Broadcast
Dov Freedman on the thinking behind BBC3’s scheduling of Britain’s Youngest Football Boss.
When episode seven of Britain’s Youngest Football Boss lands on BBC Three next month, it will not only update the progress of West Ham United Women and the team’s 19-year-old manager Jack Sullivan. It will also provide further evidence that a linear schedule online can grow a fanbase.
The unusual distribution tactic followed in the footsteps of BBC Studios’ 14 x 15 minutes red-light district documentary Sex, Drugs & Murder in being dropped monthly onto the BBC iPlayer.
“BBC3 had been looking for a show that could repeat the linear schedule with when we pitched the idea for Britain’s Youngest Football Boss,” says executive producer and Curious Films chief Dov Freedman, whose credits include Channel 4’s The Island and The Trouble With Dad.
“It was BBC3’s suggestion for a monthly drop and since we’re a new company we jumped at the chance to innovate,” he adds.
Filming on and off the pitch across the season, the series follows West Ham’s squad of female players as they debut in the recently-announced, Barclays-sponsored professional Women’s Super League, having leap-frogged two divisions from the part-time third tier.Kicking off before Christmas, the show was neatly timed as women’s football explodes into the mainstream in the run-up to this summer’s FIFA Women’s World Cup.
For Curious, the series marks its debut commission, with its announcement coming simultaneously with the official launch of the company back in November 2018.
Freedman, a veteran producer of two decades, launched the factual-focused company with long-time production partner Charlie Russell, who has directed shows like Chris Packham: Asperger’s and Me.
Their first challenge as an indie came from former BBC3 channel boss Damian Kavanagh and commissioning executive Michael Jochnowitz, who tasked Curious with making Britain’s Youngest Football Boss into a 10 x 25-minute series.
“The conventional model for this kind of live-access programme is to film for six months, edit for several months and go through all screenings and reviews before getting a slot for TX,” says Freedman.
“In this case, making an episode once a month was immediately challenging to production.”
Besides the logistical challenge of turning around an episode every four weeks, the producer wanted to maintain high production values.

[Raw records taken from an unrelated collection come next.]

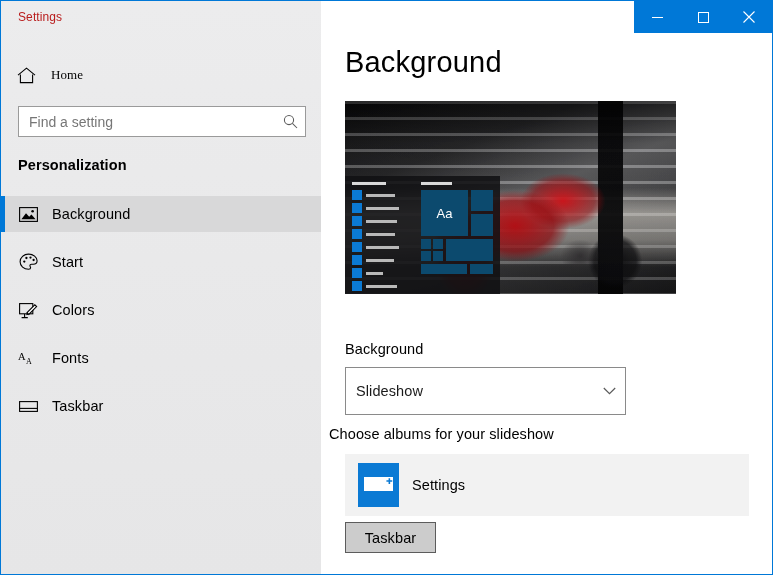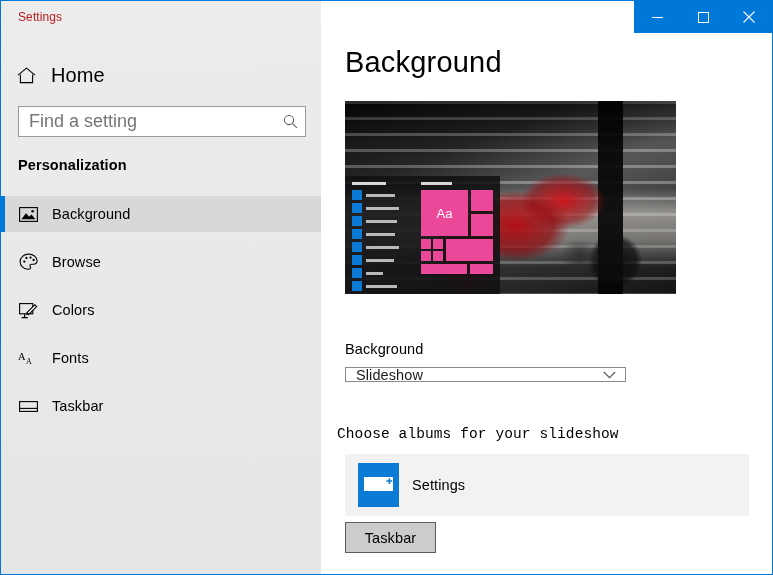"Home" .home-label { font-family: none -> Liberation Serif, serif; font-size: 20px -> 13px }
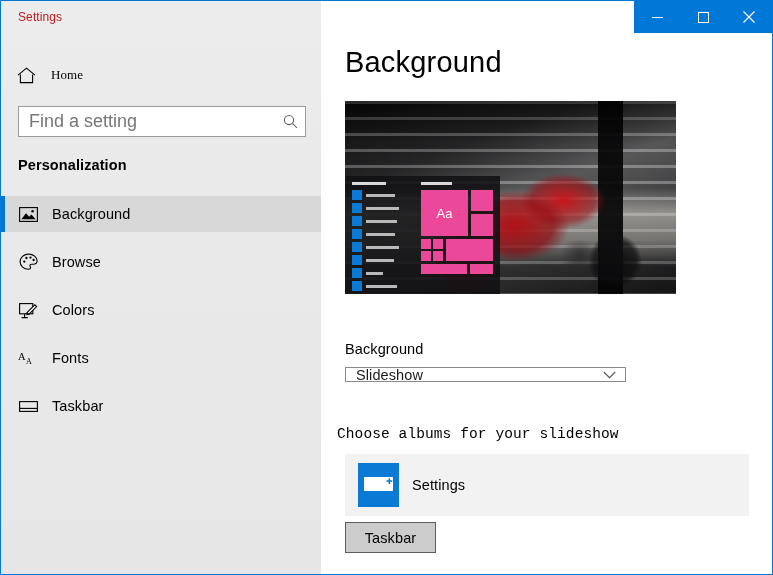"Find a setting" .search-wrap input { font-size: 18px -> 14px }
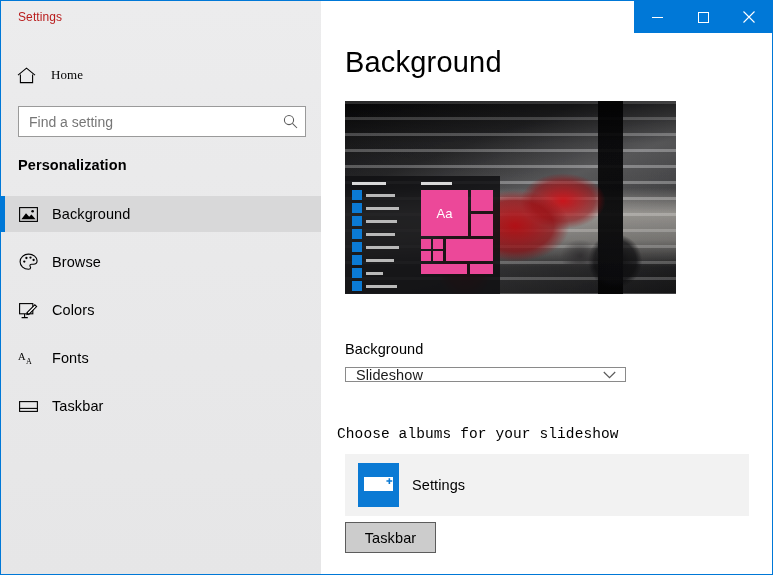"Aa" .tile { background: #ec4899 -> #0c4a6e }
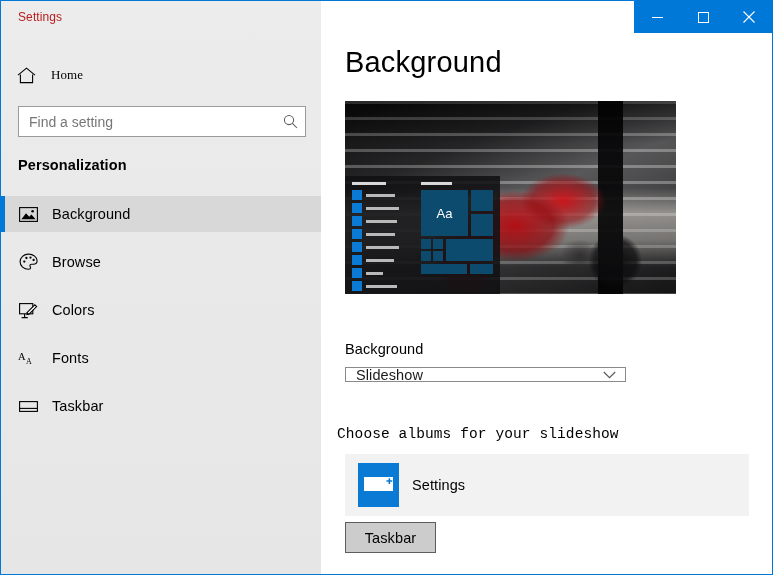"Browse" span.nav-label { text: Browse -> Start }
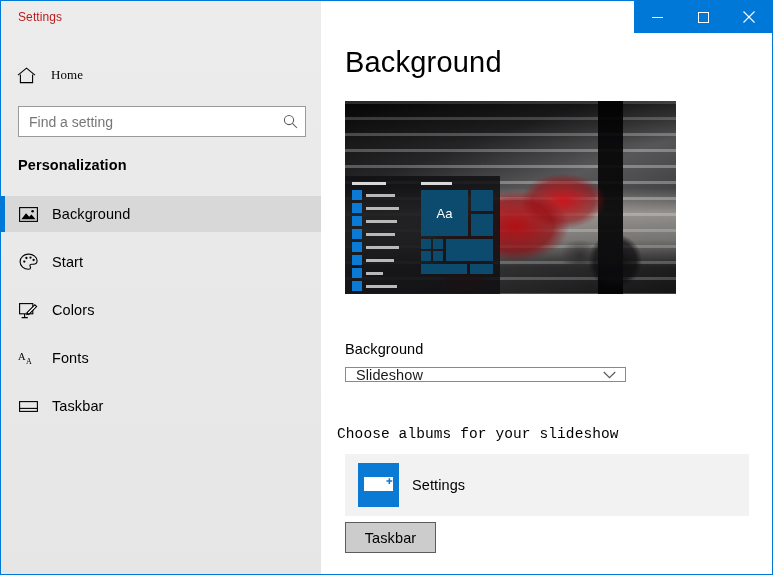"Slideshow" .combo { height: 15px -> 48px }
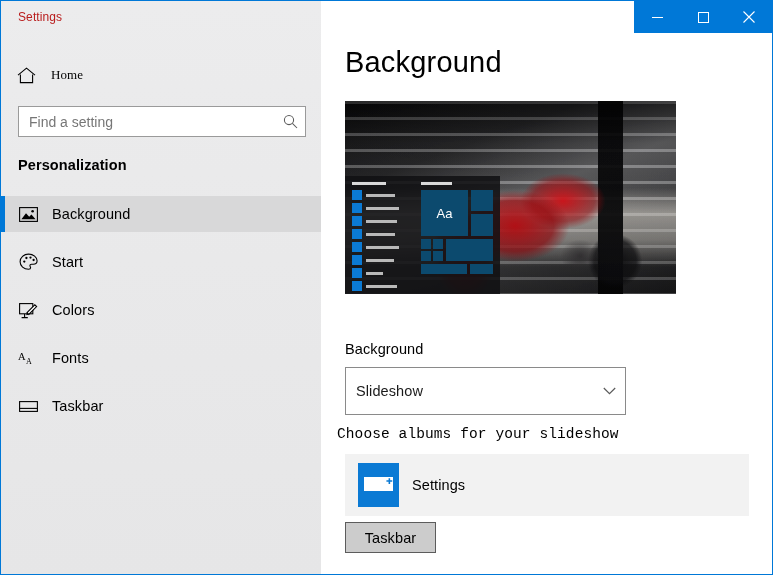"Choose albums for your slideshow" #albums-label { font-family: Liberation Mono, monospace -> none; left: 16px -> 8px }
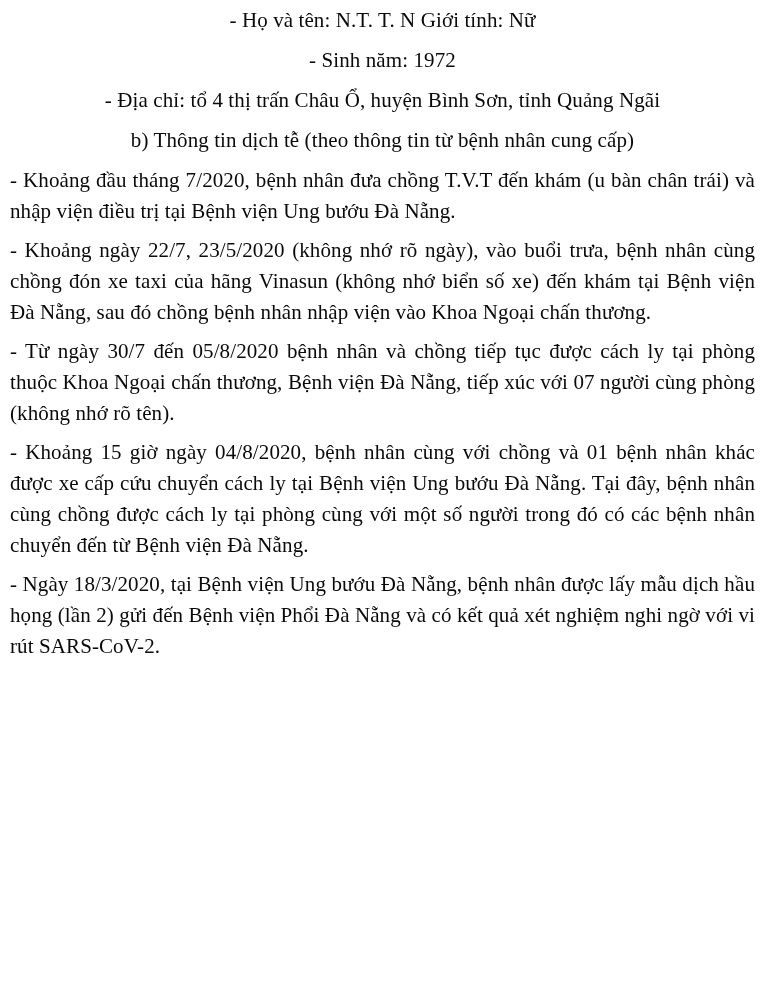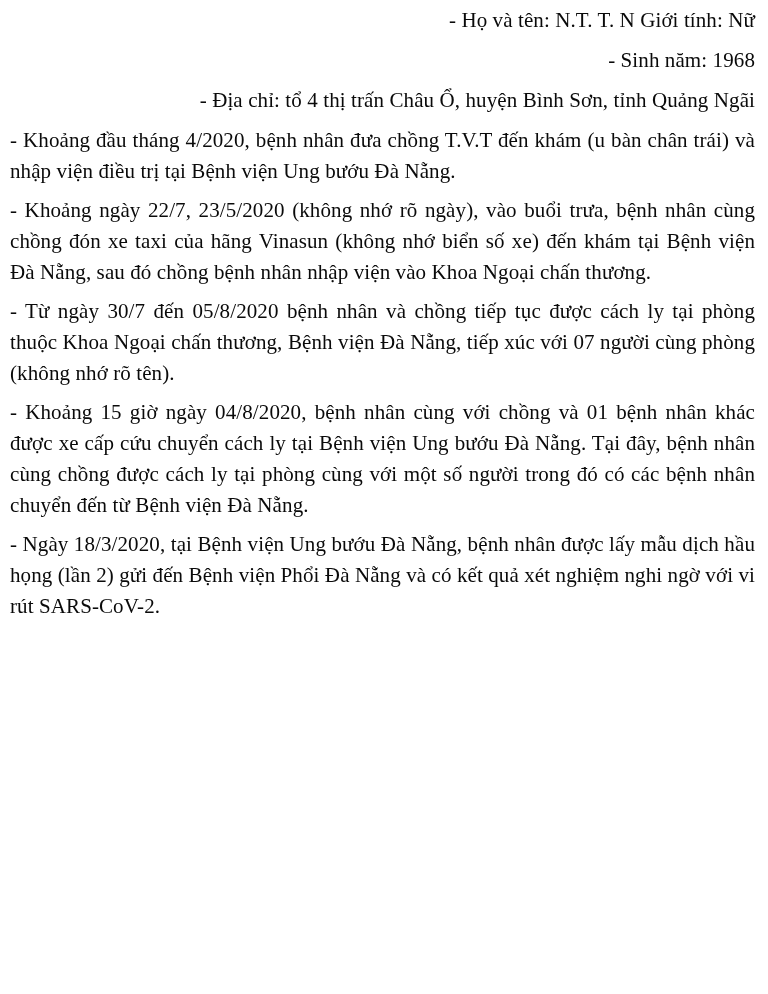"- Họ và tên: N.T." .para.single { text-align: right -> center }
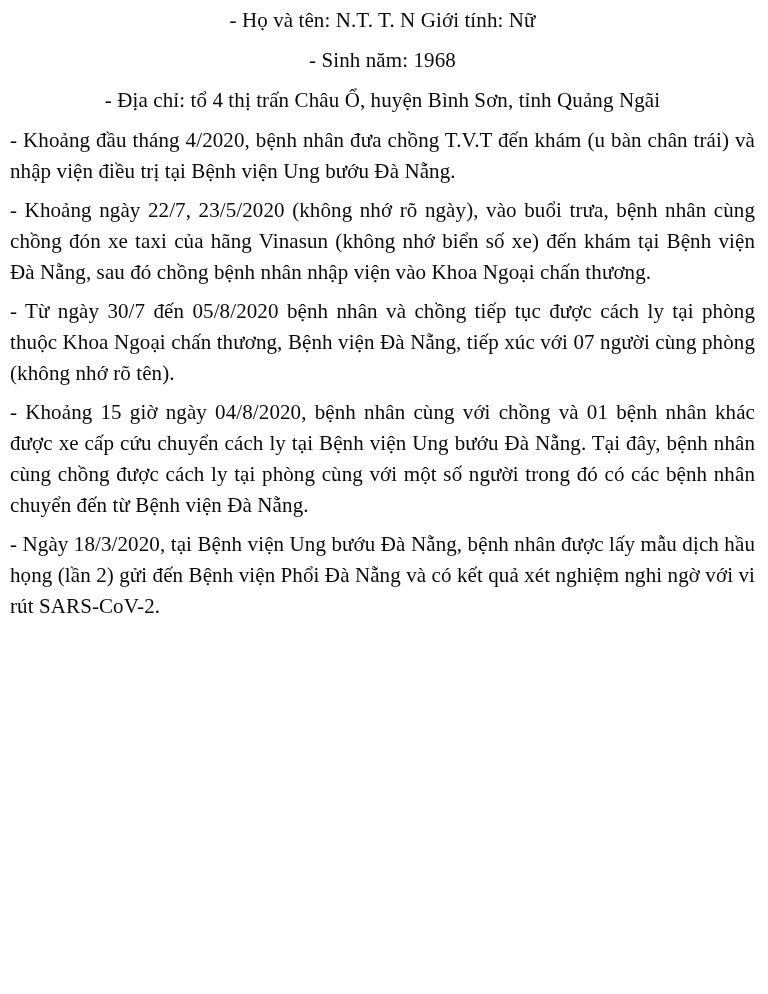"- Sinh năm: 1968" p.para { text: 1968 -> 1972 }
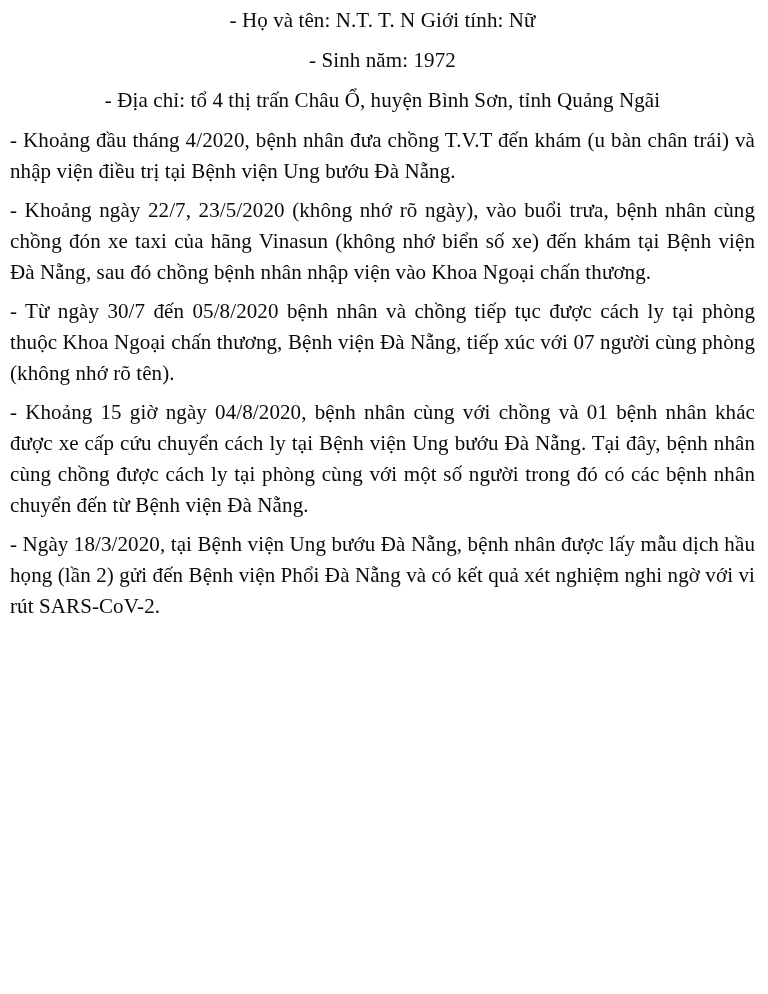"b) Thông tin dịch tễ" p.para { html: none -> <p>b) Thông tin dịch tễ (theo thông tin từ bệnh nhân cung cấp)</p> }
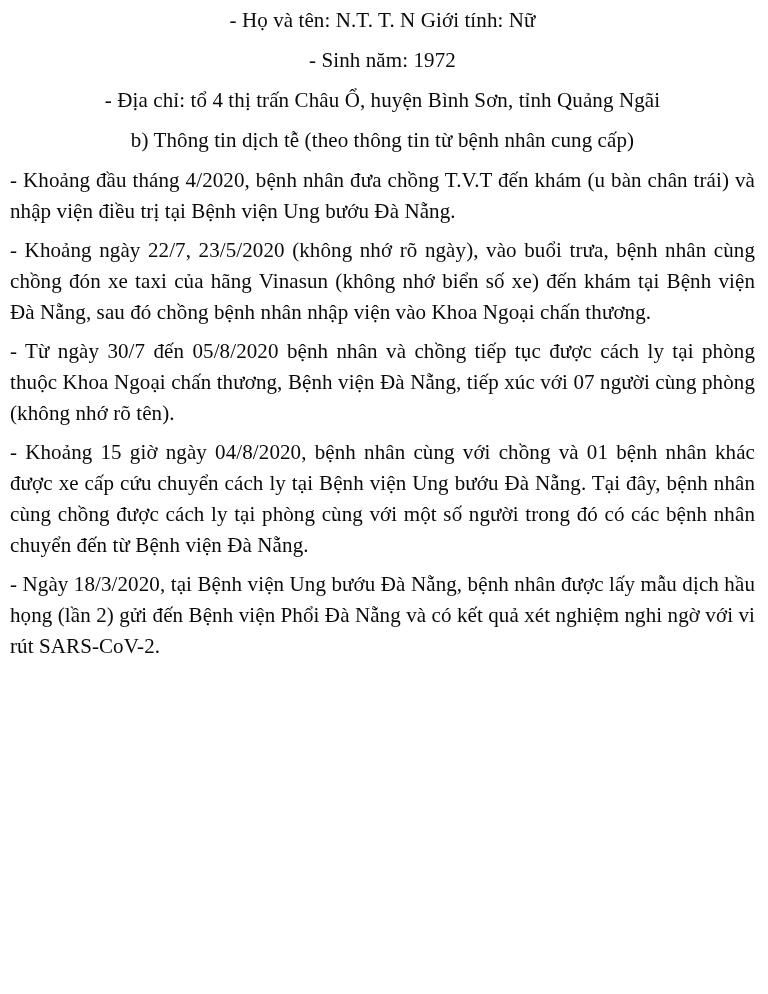"- Khoảng đầu tháng 4/2020," p.para { text: 4/2020 -> 7/2020 }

“There could have been a rough and ready way of making the show, but we wanted to stick to our core beliefs and keep that craft of filmmaking in there,” says Freedman.
“It means really thinking about the way the story is shot and trying to tie events on the pitch with the personal stories of the players.”
Storylines run between six and eight weeks behind when each episode airs. Freedman likens the editorial approach to running a newspaper.
“We meet every Monday to discuss the latest developments in matches and personnel,” he says. “We didn’t want a show that only appealed to football fans, as it’s also about gender in the workplace. The key for us is to make the audience care about the characters as people and as players.”
Curious kept the production team small in order to build relationships with West Ham’s 18-woman squad, the coaching staff and the Sullivan family (manager Jack is the son of the West Ham chairman David Sullivan). Producer/directors Alana McVerry and Steven Prior alternate between episodes so that while one is filming the other is in the edit working with editor Jamie Williams.
“With any programme of this nature, it comes down to trust between production and the subject,” says Freedman. “We told [WHU Women] our ambition for the show was to make the audience care about them.”
He adds that the show’s main reference point was Netflix’s behind-the-scenes collegiate American football doc series Last Chance U, which he describes as “an aspirational story to the 16-34 audience”, which was “something that appealed to BBC Three”.
Freedman adds that the BBC3 execs were not fixated on how well the first episode of the show would perform on iPlayer. “They were confident the audience would grow as the series rolled out,” he says.
Indeed, the broadcaster recently began scheduling the whole run in a Saturday evening slot on BBC1 following Match of the Day. The second episode peaked at 1.4 million.
Freedman and Curious are set to link with with wildlife presenter Chris Packham again on their next project, which is on a single doc about over-population for BBC2. A third show has also been greenlit but not yet announced.
“We enjoy working with talent to produce popular factual programmes that have an authentic feel,” Freedman says. “We are producing entertainment, but we want to execute and deliver shows with strong documentary values.”